EXERCISE PROMPT: All of the records below need to be written out exactly, but without the pictures.

SOURCE INFORMATION:
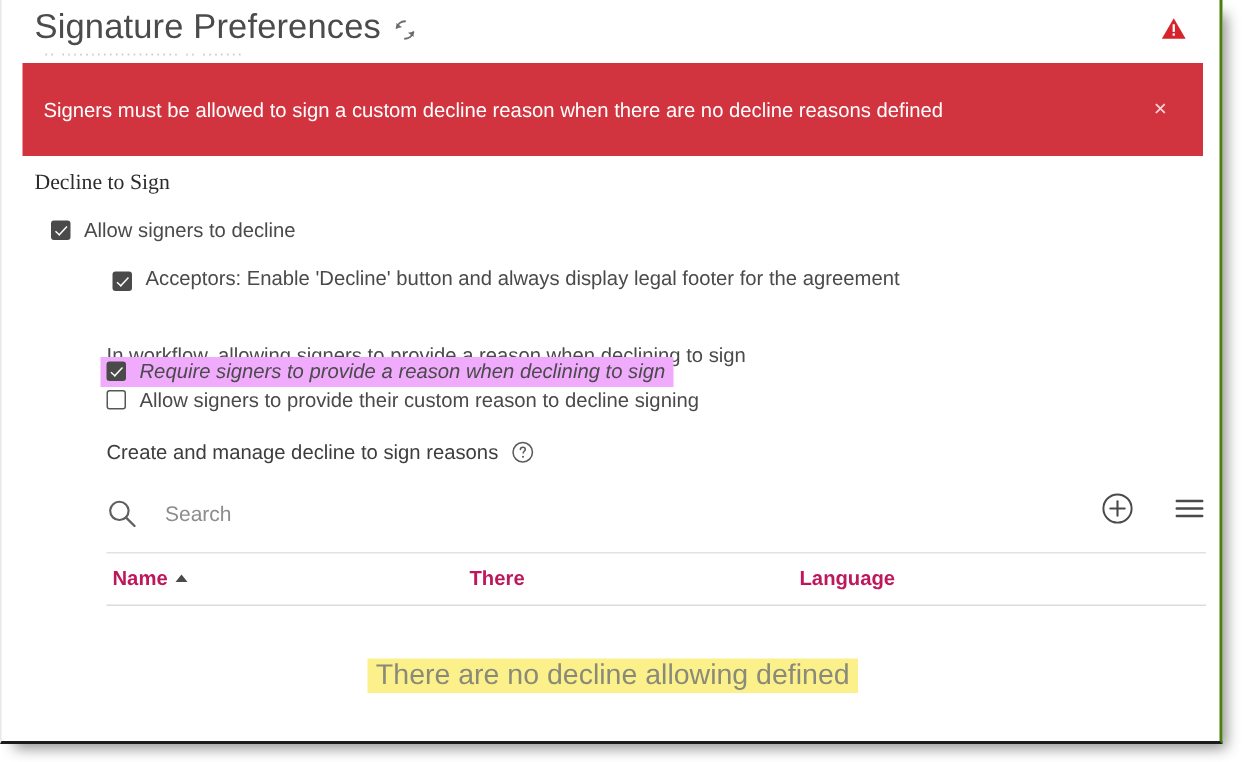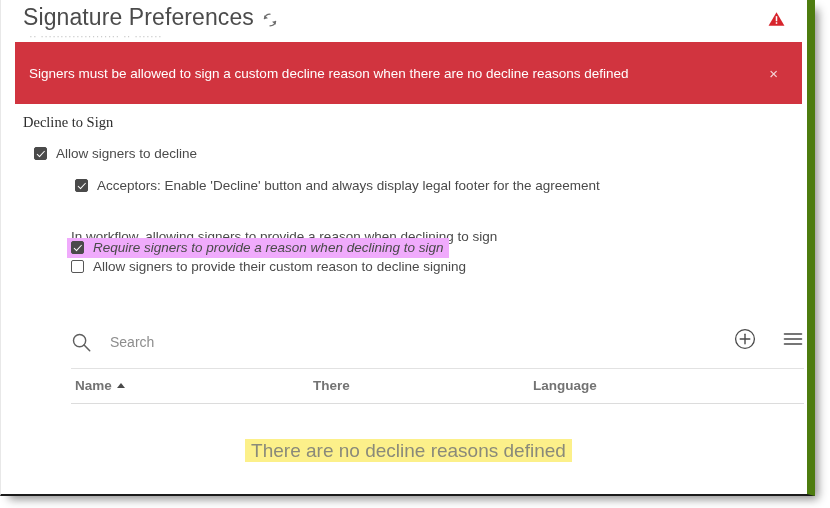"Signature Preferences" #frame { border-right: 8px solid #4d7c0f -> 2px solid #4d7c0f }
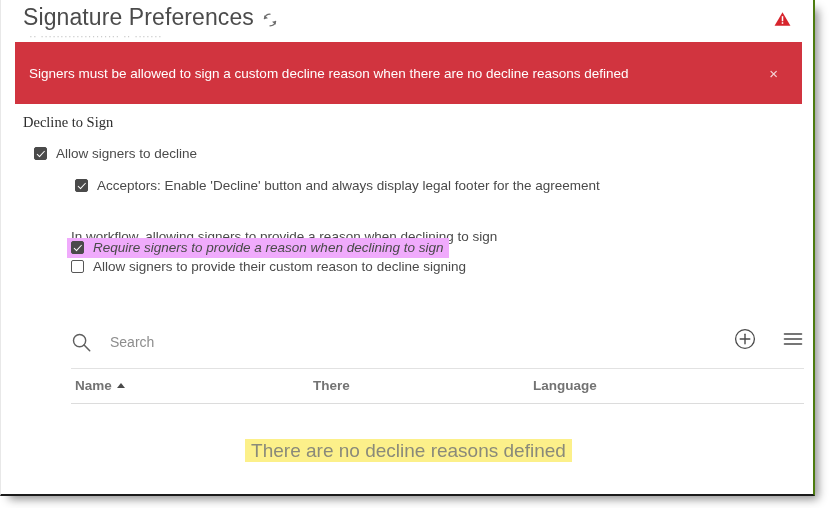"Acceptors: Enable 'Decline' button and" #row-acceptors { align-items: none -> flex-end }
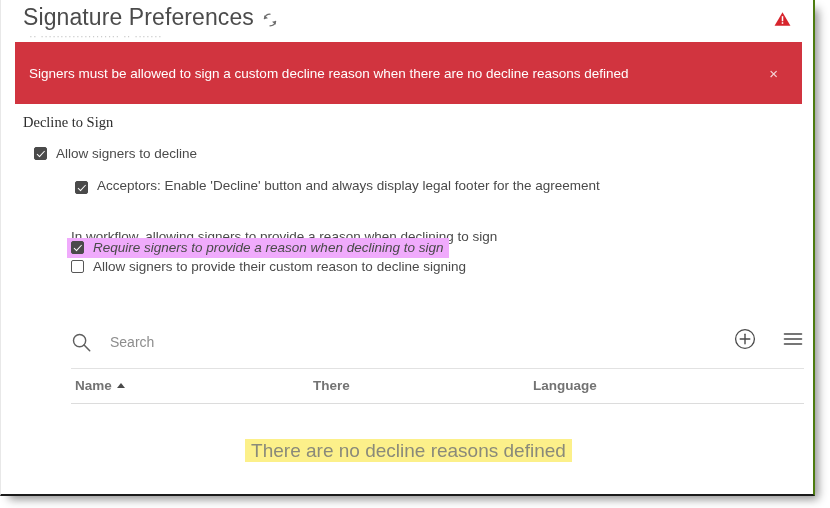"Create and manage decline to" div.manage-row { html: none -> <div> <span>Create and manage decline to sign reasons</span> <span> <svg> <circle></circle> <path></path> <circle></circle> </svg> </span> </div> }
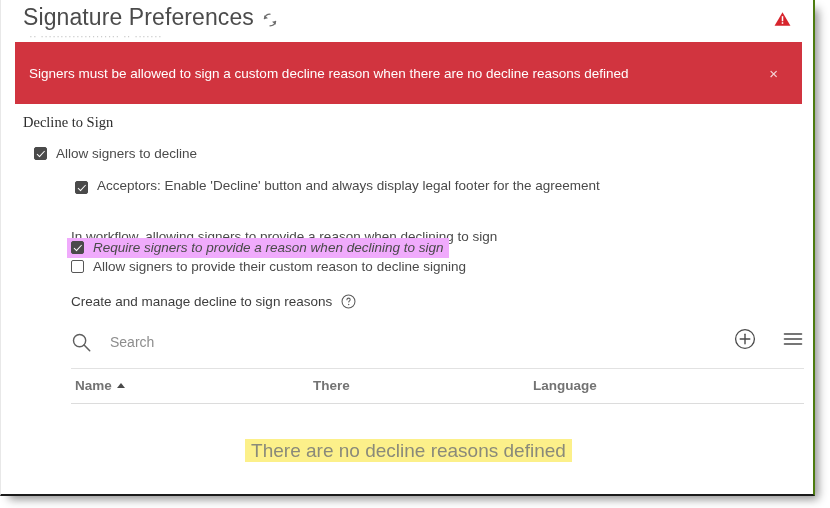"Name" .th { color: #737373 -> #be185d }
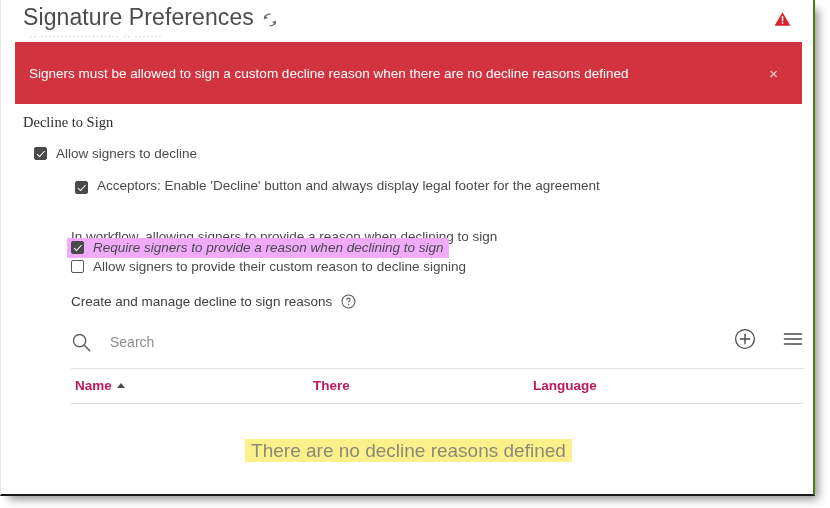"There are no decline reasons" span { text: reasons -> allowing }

RESULT OF THE EXERCISE:
"Signature Preferences" #frame { border-right: 8px solid #4d7c0f -> 2px solid #4d7c0f }
"Acceptors: Enable 'Decline' button and" #row-acceptors { align-items: none -> flex-end }
"Create and manage decline to" div.manage-row { html: none -> <div> <span>Create and manage decline to sign reasons</span> <span> <svg> <circle></circle> <path></path> <circle></circle> </svg> </span> </div> }
"Name" .th { color: #737373 -> #be185d }
"There are no decline reasons" span { text: reasons -> allowing }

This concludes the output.